The idea is to use the definition of the SJF. That is, first keep track of the process with the minimum arrival time because it will come first and then keep track of the process with the minimum burst time among the arrived process.

1. To keep track of the waiting times, completion times, turn around times and the process which has been executed, we will create arrays waitingTime, completionTime, turnAroundTime, and completed respectively.
2. Run a loop for the total number of processes, that is until all processes are executed.
   • In each iteration, check for the minimum arrival time process and with the minimum burst time .
   • After finding the process, execute it. Means,update turnAroundTime[i] = completionTime[i] - arrivalTime[i] and completionTime[i] = turnAroundTime[i] - burstTime[i] as mentioned in the formulas above and put this process as completed in the completed array i.e. completed[i] = true.
3. Consider the remaining processes and repeat the above steps for each of them.
4. Finally, calculate the average turn around and average waiting time and return both of them in an array.
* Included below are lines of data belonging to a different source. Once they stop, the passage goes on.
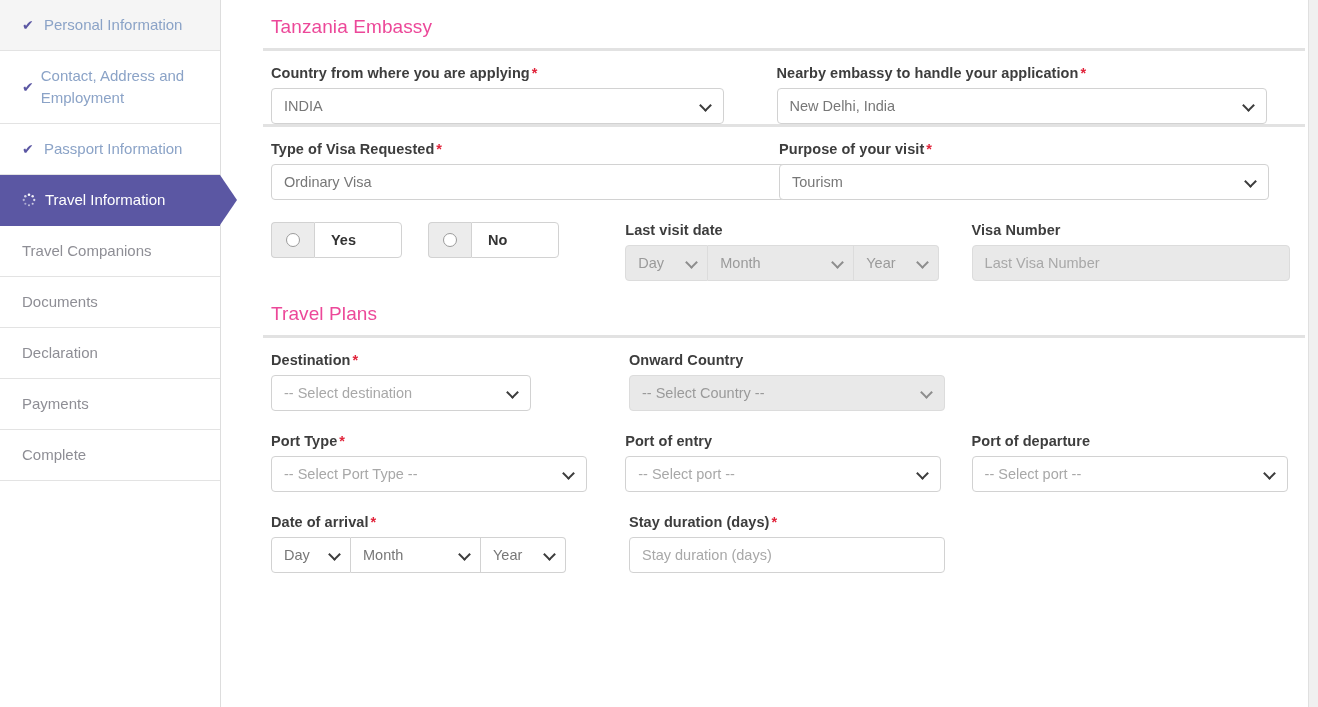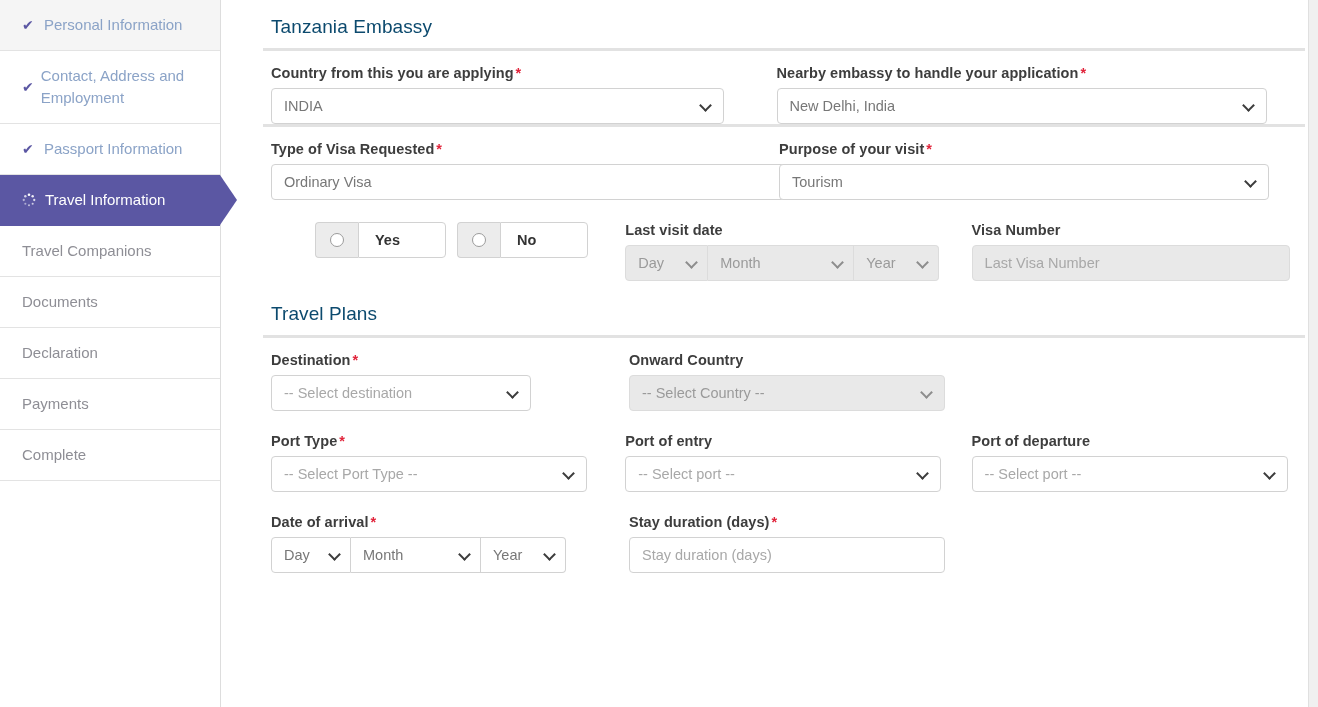--- a/index.html
+++ b/index.html
@@ -66,21 +66,21 @@
   
   .content {
     flex: 1 1 auto;
     padding: 0 18px 0 42px;
     position: relative;
     overflow: hidden;
   }
   .section-title {
     font-size: 19px;
     font-weight: 400;
-    color: #0c4a6e;
+    color: #ec4899;
     margin: 0;
     padding: 16px 0 10px 8px;
     letter-spacing: 0.1px;
   }
   .section-rule {
     height: 3px;
     background: #e2e2e2;
     width: 1042px;
     margin-bottom: 14px;
   }
@@ -141,21 +141,21 @@
     border-left-width: 1px;
     border-top-left-radius: 4px;
     border-bottom-left-radius: 4px;
   }
   .dategrp .ctl:last-child {
     border-top-right-radius: 4px;
     border-bottom-right-radius: 4px;
   }
 
   
-  .radios { display: flex; gap: 11px; margin-left: 44px; }
+  .radios { display: flex; gap: 26px; }
   .radio-wrap { display: flex; height: 36px; }
   .radio-box {
     width: 43px;
     border: 1px solid #d2d2d2;
     border-right: none;
     border-top-left-radius: 4px;
     border-bottom-left-radius: 4px;
     background: #ececec;
     display: flex; align-items: center; justify-content: center;
   }
@@ -247,21 +247,21 @@
     </div>
   </nav>
 
   <main class="content">
 
     <h2 class="section-title">Tanzania Embassy</h2>
     <div class="section-rule"></div>
 
     <div class="row">
       <div class="field" style="width:508px;">
-        <label class="fl"><span>Country from this you are applying</span><span class="req">*</span></label>
+        <label class="fl"><span>Country from where you are applying</span><span class="req">*</span></label>
         <div class="ctl" style="width:453px;">
           <span class="val">INDIA</span>
           <span class="chev"></span>
         </div>
       </div>
       <div class="field" style="width:534px;">
         <label class="fl"><span>Nearby embassy to handle your application</span><span class="req">*</span></label>
         <div class="ctl" style="width:490px;">
           <span class="val">New Delhi, India</span>
           <span class="chev"></span>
O(N ^ 2), where 'N' denotes the number of processes.

Since we are executing all the N processes and then for  each process, we are checking for the minimum arrival and burst time of all the processes, i.e. we are iterating all the remaining processes in each iteration of outer loop. Therefore, total time complexity will be O(N) * O(N) = O(N ^ 2).

O(N), where ‘N’ denotes the number of processes.

Since we are creating new arrays to store all the waiting times, turn around times, completion times, completed processes. So, the net space complexity will be 4 * O(N) = O(N).